Il Codice Cospi, manoscritto precolombiano, non avrà più segreti: sarà analizzato con tecniche di imaging iperspettrale e fluorescenza
Il Codice Cospi, manoscritto precolombiano, dipinto tra la fine del XV e gli inizi del XVI secolo, non avrà più segreti. Di origine divinatoria nahua (cioè “azteco”) è uno dei pochissimi “libri” precolombiani – una dozzina in tutto – scampati alle ingiurie del tempo e alla furia distruttrice di conquistatori ed evangelizzatori.
Le tecniche pittoriche, i materiali impiegati, lo stato di conservazione, verranno indagati da un’equipe di ricercatori del Centro di Eccellenza Scientific Methodologies Applied to Archaeology and Art (SMAArt) dell’Università di Perugia, dell’Istituto di scienze e tecnologie chimiche ‘Giulio Natta’ (Scitec) e dell’Istituto di scienze del patrimonio culturale (Ispc) entrambi del Consiglio nazionale delle ricerche, tutti aggregati nella piattaforma di accesso Molab del nodo italiano di E-RIHS.it (http://www.e-rihs.it/).
Tecniche di imaging iperspettrale e fluorescenza verranno impiegate per studiare le complesse tecnologie di produzione del colore sviluppate dagli antichi popoli mesoamericani. In particolare, sarà possibile mappare la distribuzione dei materiali compositivi (sia organici che inorganici) in tutte le pagine, fornendo così l’opportunità di analizzare con un dettaglio prima impensabile le pratiche tecnologiche e pittoriche sviluppate dagli artisti precolombiani.

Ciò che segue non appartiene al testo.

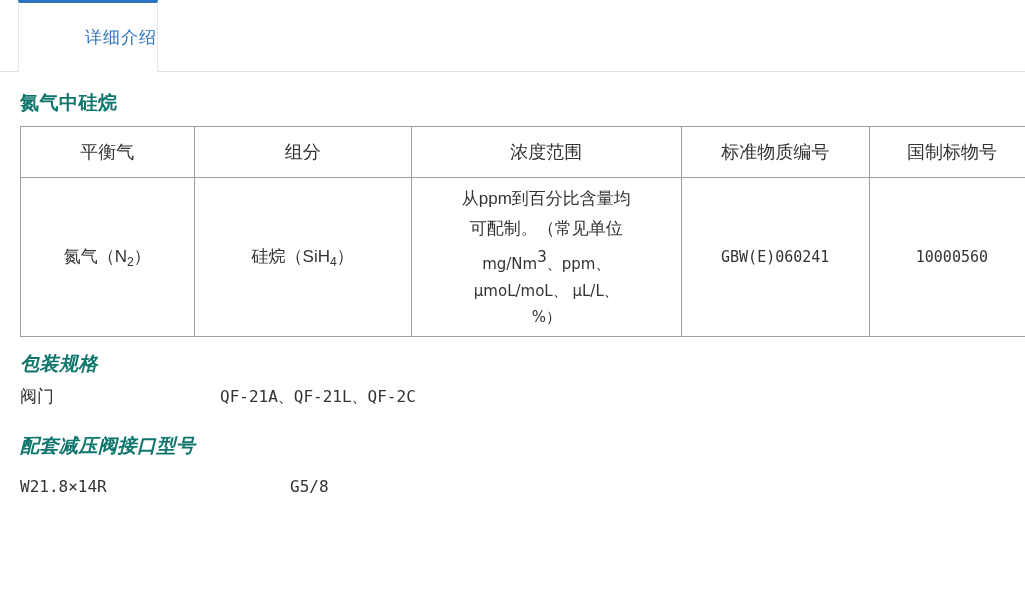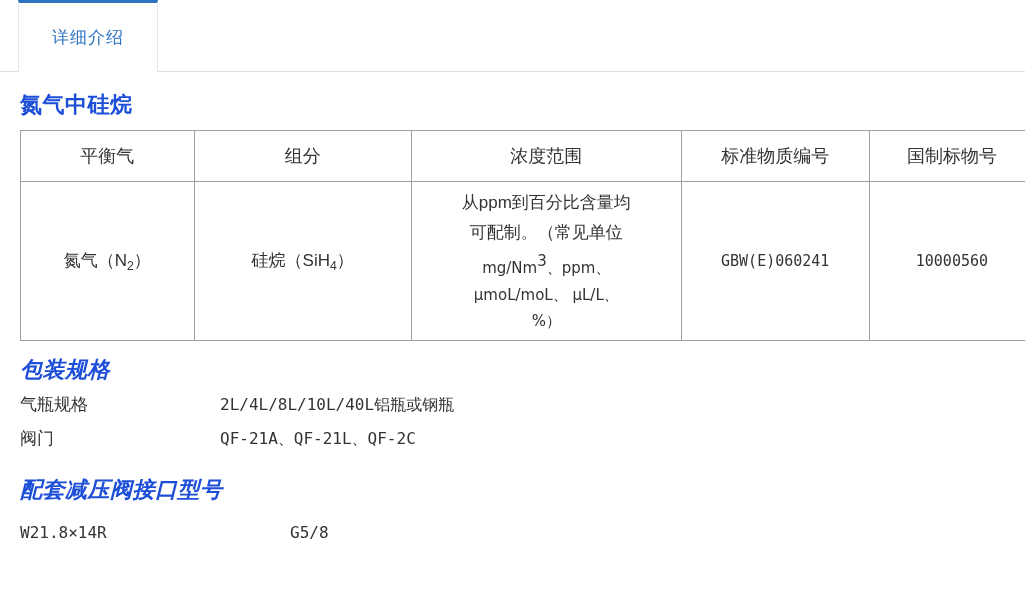"详细介绍" .tab { justify-content: center -> flex-end }
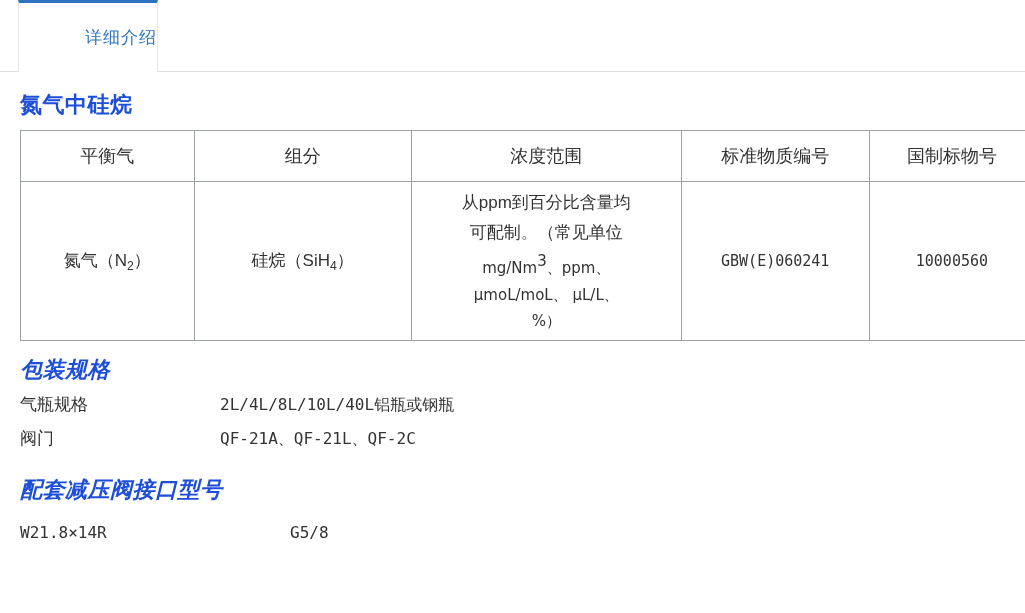"氮气中硅烷" .section-title { color: #1d4ed8 -> #0f766e; font-size: 22px -> 19px }
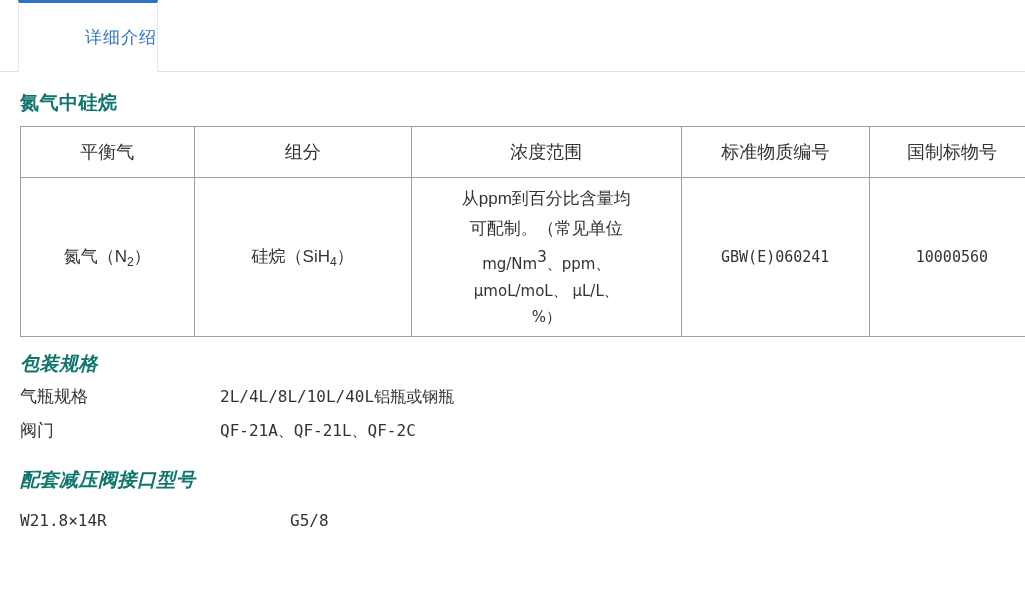"气瓶规格" div.spec-row { html: <div> <div>气瓶规格</div> <div>2L/4L/8L/10L/40L铝瓶或钢瓶</div> </div> -> none }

Il progetto realizzato in collaborazione con il Museo di Palazzo Poggi del Sistema Museale di Ateneo di Bologna, prende avvio presso la Biblioteca Universitaria dove il rarissimo manoscritto del Messico precolombiano è conservato. Le analisi saranno svolte grazie a un finanziamento concesso al Dipartimento di Storia Culture Civiltà dell’Università di Bologna dalla Fondazione Carisbo attraverso il bando Arte e Cultura.
Rarissimo testimone di un immenso patrimonio librario condannato in gran parte all’oblio, il Codice fu probabilmente portato a Bologna dal domenicano spagnolo Domingo de Betanzos in occasione di un suo incontro con Papa Clemente VII, avvenuto il 3 marzo del 1533. Da allora è rimasto in città, transitando nella collezione di Ferdinando Cospi e poi in quella dell’Istituto dell’Accademia delle Scienze, sino ad entrare nella collezione della Biblioteca Universitaria di Bologna.
Nel 2006, grazie a una collaborazione tra Davide Domenici (antropologo americanista del Dipartimento di Storia Culture e Civiltà), Antonio Sgamellotti (membro dell’Accademia dei Lincei e allora docente di chimica presso l’Università di Perugia e co-fondatore del MOLAB) e Costanza Miliani, oggi direttrice del Cnr-Ispc e coordinatrice della piattaforma MOLAB di E-RIHS.it, fu realizzata una prima campagna di analisi non invasive sul Codice.
Da quella campagna, la prima del suo genere mai svolta al mondo su un manoscritto precolombiano, sono nati progetti di diagnostica non invasiva, finanziati nell’ambito dei progetti europei di accesso Eu-ARTECH (2006–2009), CHARISMA (2009–2014) e IPERION-CH (2014), che ha condotto il gruppo di ricercatori italiani ad analizzare gran parte dei manoscritti precolombiani oggi esistenti, conservati in istituzioni come il Museo de América di Madrid, il British Museum, il World Museum di Liverpool, la Bodleian Library di Oxford e la Biblioteca Apostolica Vaticana.
A quasi quindici anni da quelle prime indagini, il MOLAB “chiude il cerchio” tornando oggi a esaminare– sotto il coordinamento di Laura Cartechini, responsabile della sede di Perugia di Cnr-Scitec e Aldo Romani, presidente dello SMAArt – il Codice Cospi, al fine di impiegare le nuove tecniche di studio che il rapido sviluppo tecnologico ha messo nel frattempo a disposizione. I risultati ottenuti nel 2006 verranno quindi integrati e arricchiti mediante l’utilizzo di tecniche di imaging macro-XRF (fluorescenza a raggi X) e imaging iperspettrale nel range del visibile (sia in riflettanza che in fluorescenza).
Grazie ad esse sarà possibile conoscere la distribuzione di pigmenti inorganici e mappare l’uso di coloranti organici come l’indaco, impiegato insieme a specifiche argille nella produzione del celebre Blu Maya.